Third-Party Rights and Responsibilities : Contract Law
tony
Third-Party Rights and Responsibilities
In general, third parties can only sue for damages if they are intended beneficiaries, not incidental beneficiaries.
The law is receptive to payees who wish to assign their rights to payment.
The law is generally unreceptive when the suit is over the delegation to perform a duty.
For instance, if you contract a brain surgeon to operate on you, and he has his less qualified friend do it, your cause of action is against the surgeon.

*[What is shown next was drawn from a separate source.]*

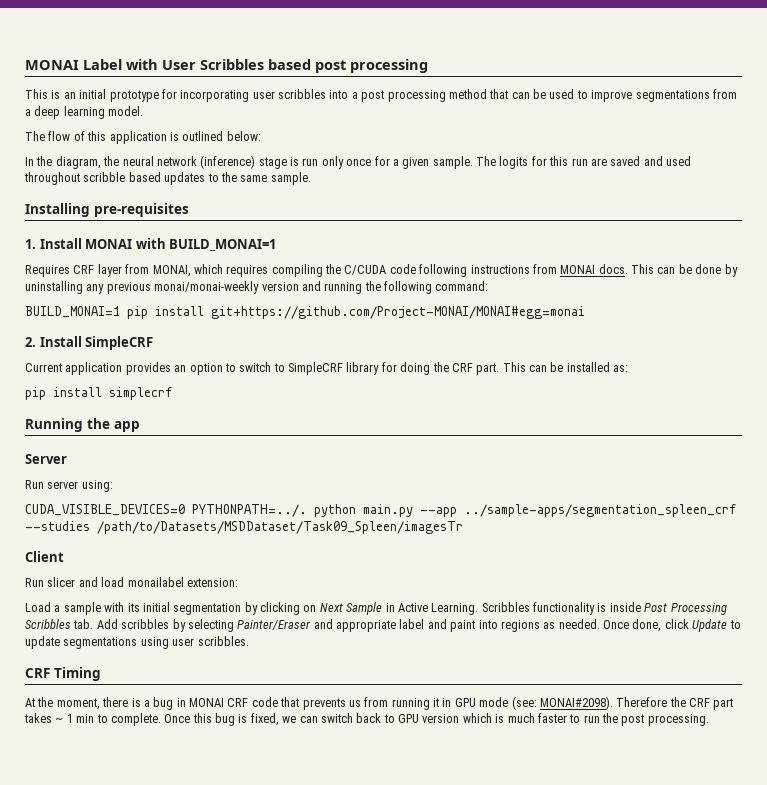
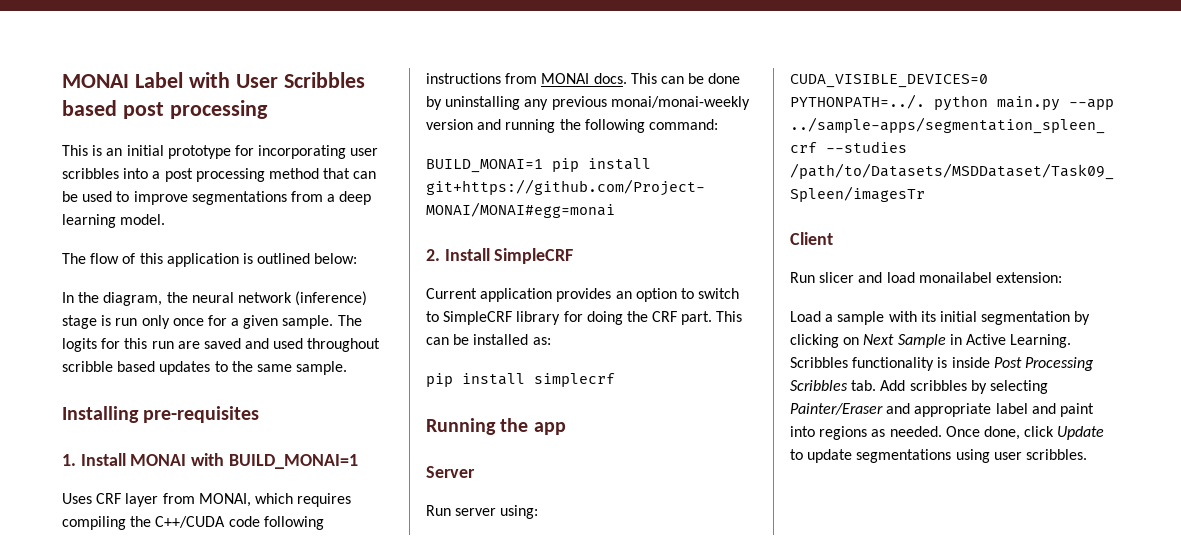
[25,265,70,277] Requires -> [62,493,92,504] Uses
[344,265,387,275] C/CUDA -> [155,516,226,528] C++/CUDA
[25,667,101,681] [25,696,734,710] [24,713,709,726] // CRF Timing // At the moment, there is a bug in MONAI CRF code that prevents us from running it in GPU mode (see: MONAI#2098). Therefore the CRF part takes ~ 1 min to complete. Once this bug is fixed, we can switch back to GPU version which is much faster to run the post processing. -> (1087, 454) none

C, A member of the public cannot recover for injury from B’s failure to perform a contract with the United States to carry mail over a certain route. Restatement §145(illus 1)
UCC § 2-318
A natural person is a human. A person as compared to a natural person may include a corporation.
Three options to the states in implementation: A seller’s warranty (express or implied) extends…
Alternative A: to the immediate family or household or guest of the buyer if it is reasonable that such person would be injured by breach. (Seller cannot exclude.)
Alternative B: to any natural person who would reasonably be expected to use the goods and could be injured by breach. (Seller cannot exclude.)
Alternative C: to anyone who would reasonably be expected to use the goods and could be injured by breach. (A seller may not exclude or limit the operation of this section with respect to injury to the person of an individual to whom the warranty extends.)
Third-Party Beneficiaries
Intended beneficiary v. incidental beneficiary. Sec. 302(1) of the Rst. 2: definitions. An intended beneficiary can enforce the duty of the promisor. An incidental beneficiary can’t do shit.
Prof. notes 311 of the Rst.: Variation of a Duty to a Beneficiary. The promisor and promisee can change the terms, unless the agreement prohibits them from doing so: “In the absence of such a term, the promisor and promisee retain power to discharge or modify the duty by subsequent agreement.”
Prof. also notes 305: (1) and (2): (2) “Whole or partial satisfaction of the promisor’s duty to the beneficiary satisfies to that extent the promisor’s duty to the promisee.”
Prof. also notes 310 of the Rst.: Basically, the beneficiary of the agreement can go after the promisee or the promisor or both “based on their respective duties to him.”
i.e., in the case of Lawrence v. Fox, the beneficiary (Lawrence) could have sued Hawley (the promisee) in order to collect the $300; Hawley was NOT absolved of his duty to Lawrence just because Fox became the promisor.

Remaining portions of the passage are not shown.